[Collection entries]
---+---
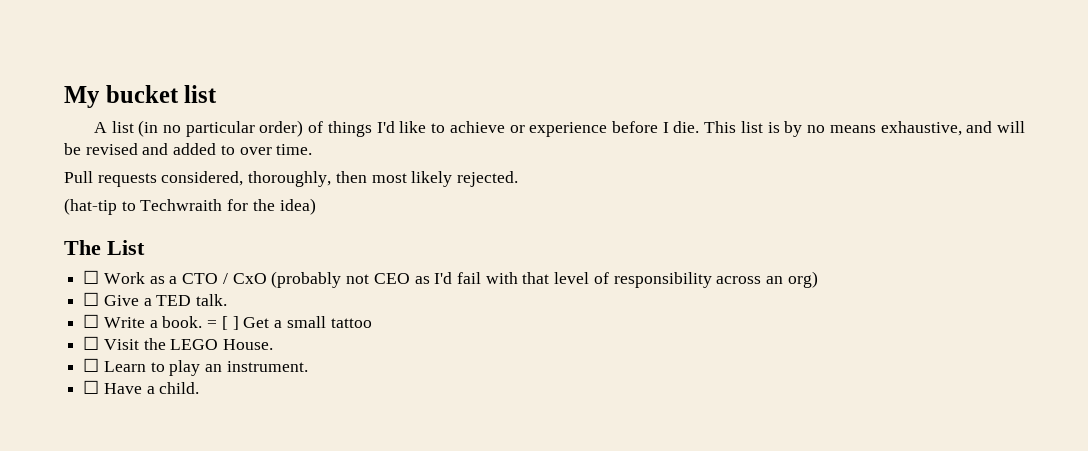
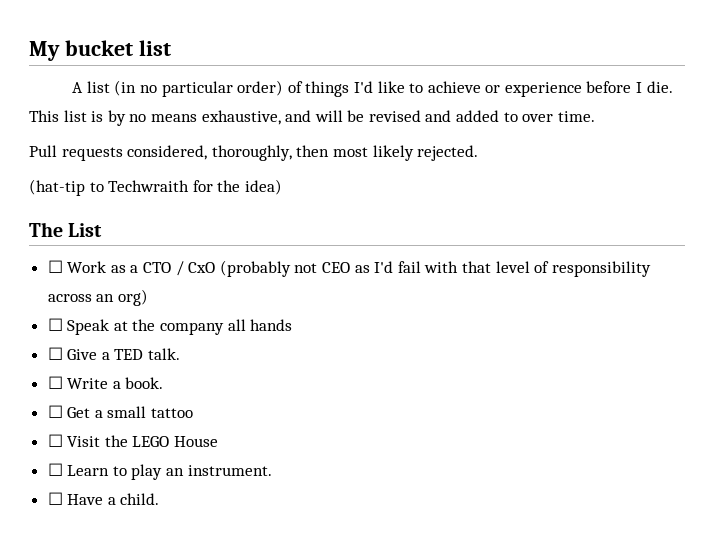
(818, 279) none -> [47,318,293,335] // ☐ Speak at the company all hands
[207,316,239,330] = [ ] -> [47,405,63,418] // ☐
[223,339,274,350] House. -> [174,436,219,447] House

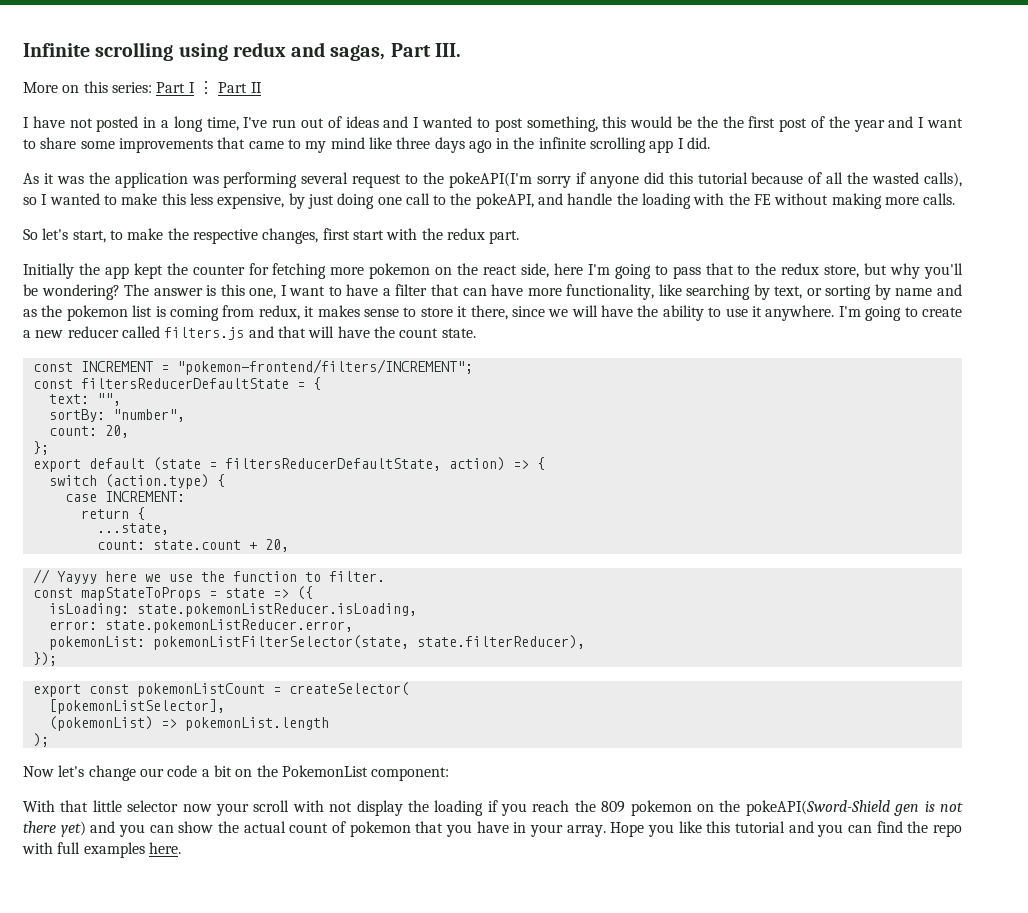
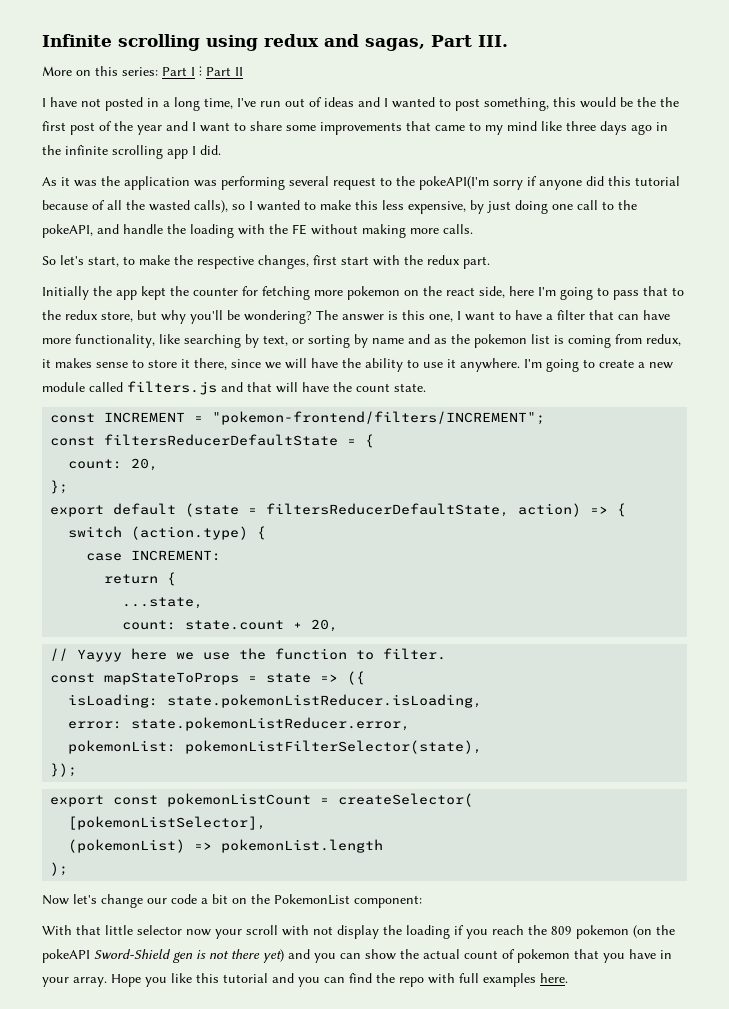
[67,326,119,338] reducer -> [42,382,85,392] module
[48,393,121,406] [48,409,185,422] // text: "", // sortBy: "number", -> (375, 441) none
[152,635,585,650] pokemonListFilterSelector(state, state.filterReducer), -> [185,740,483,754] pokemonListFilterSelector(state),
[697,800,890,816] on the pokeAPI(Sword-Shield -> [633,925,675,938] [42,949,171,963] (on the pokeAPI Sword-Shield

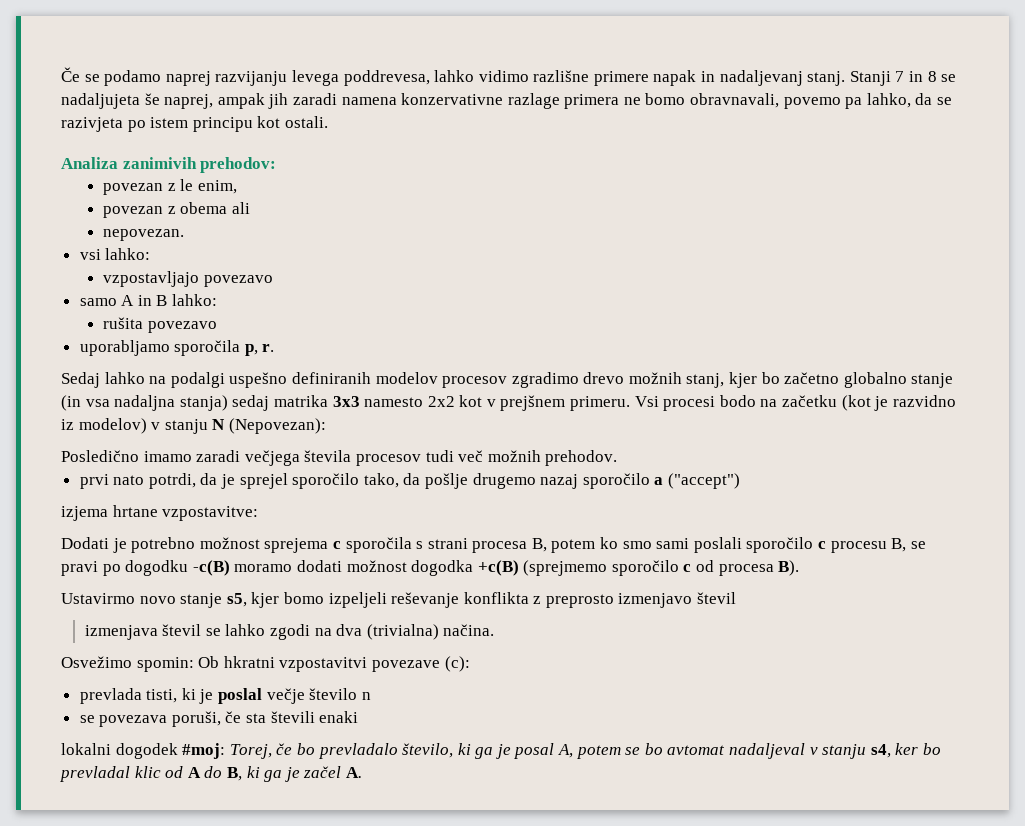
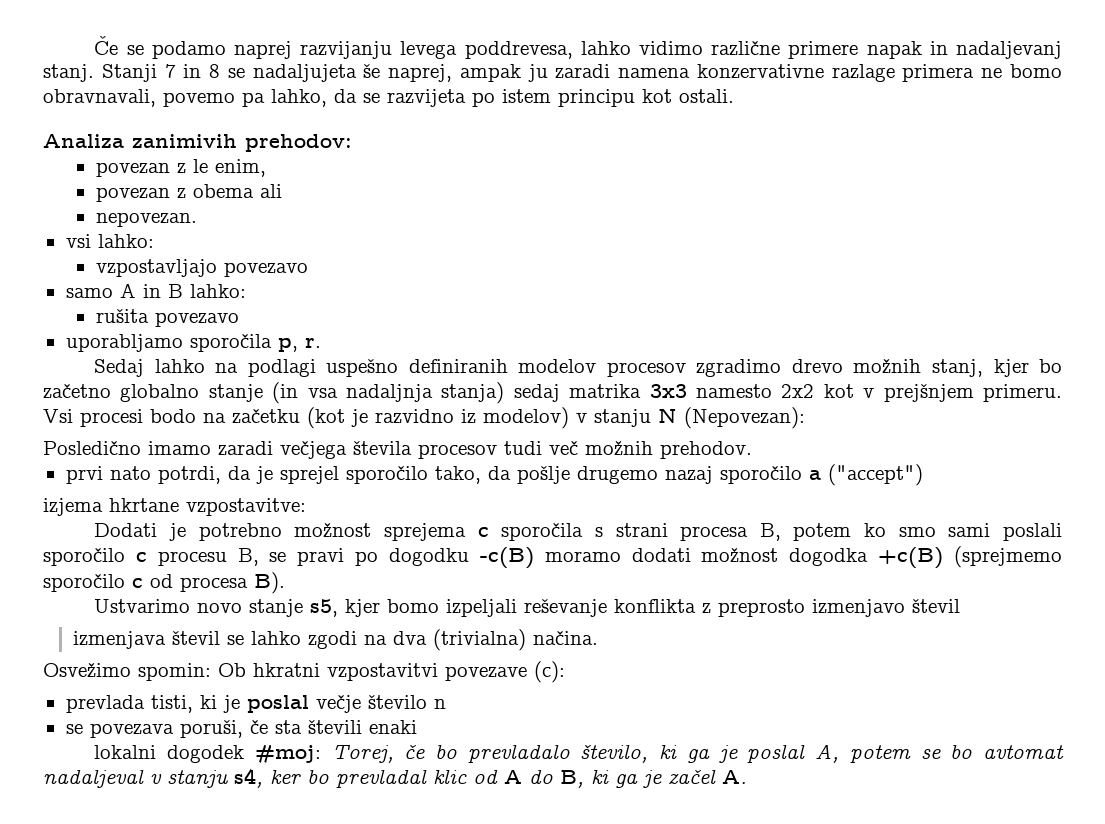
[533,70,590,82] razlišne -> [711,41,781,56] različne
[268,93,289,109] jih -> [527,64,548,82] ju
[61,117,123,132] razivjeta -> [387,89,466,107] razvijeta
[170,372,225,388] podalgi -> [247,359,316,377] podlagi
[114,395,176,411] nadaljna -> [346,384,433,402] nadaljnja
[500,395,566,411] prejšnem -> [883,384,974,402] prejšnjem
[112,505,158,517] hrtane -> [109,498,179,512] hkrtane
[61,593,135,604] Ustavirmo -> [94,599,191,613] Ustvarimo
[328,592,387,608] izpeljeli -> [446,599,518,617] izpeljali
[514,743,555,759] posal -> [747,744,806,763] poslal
---+---
* **GOAL OF THE EXERCISE**
Copy nothing but the lines above that run from the one with "[67,326,119,338] reducer ->" to the one with "[328,592,387,608] izpeljeli ->", ends included; pictures stay out.

* **SOLUTION TO THE EXERCISE**
[67,326,119,338] reducer -> [42,382,85,392] module
[48,393,121,406] [48,409,185,422] // text: "", // sortBy: "number", -> (375, 441) none
[152,635,585,650] pokemonListFilterSelector(state, state.filterReducer), -> [185,740,483,754] pokemonListFilterSelector(state),
[697,800,890,816] on the pokeAPI(Sword-Shield -> [633,925,675,938] [42,949,171,963] (on the pokeAPI Sword-Shield

[533,70,590,82] razlišne -> [711,41,781,56] različne
[268,93,289,109] jih -> [527,64,548,82] ju
[61,117,123,132] razivjeta -> [387,89,466,107] razvijeta
[170,372,225,388] podalgi -> [247,359,316,377] podlagi
[114,395,176,411] nadaljna -> [346,384,433,402] nadaljnja
[500,395,566,411] prejšnem -> [883,384,974,402] prejšnjem
[112,505,158,517] hrtane -> [109,498,179,512] hkrtane
[61,593,135,604] Ustavirmo -> [94,599,191,613] Ustvarimo
[328,592,387,608] izpeljeli -> [446,599,518,617] izpeljali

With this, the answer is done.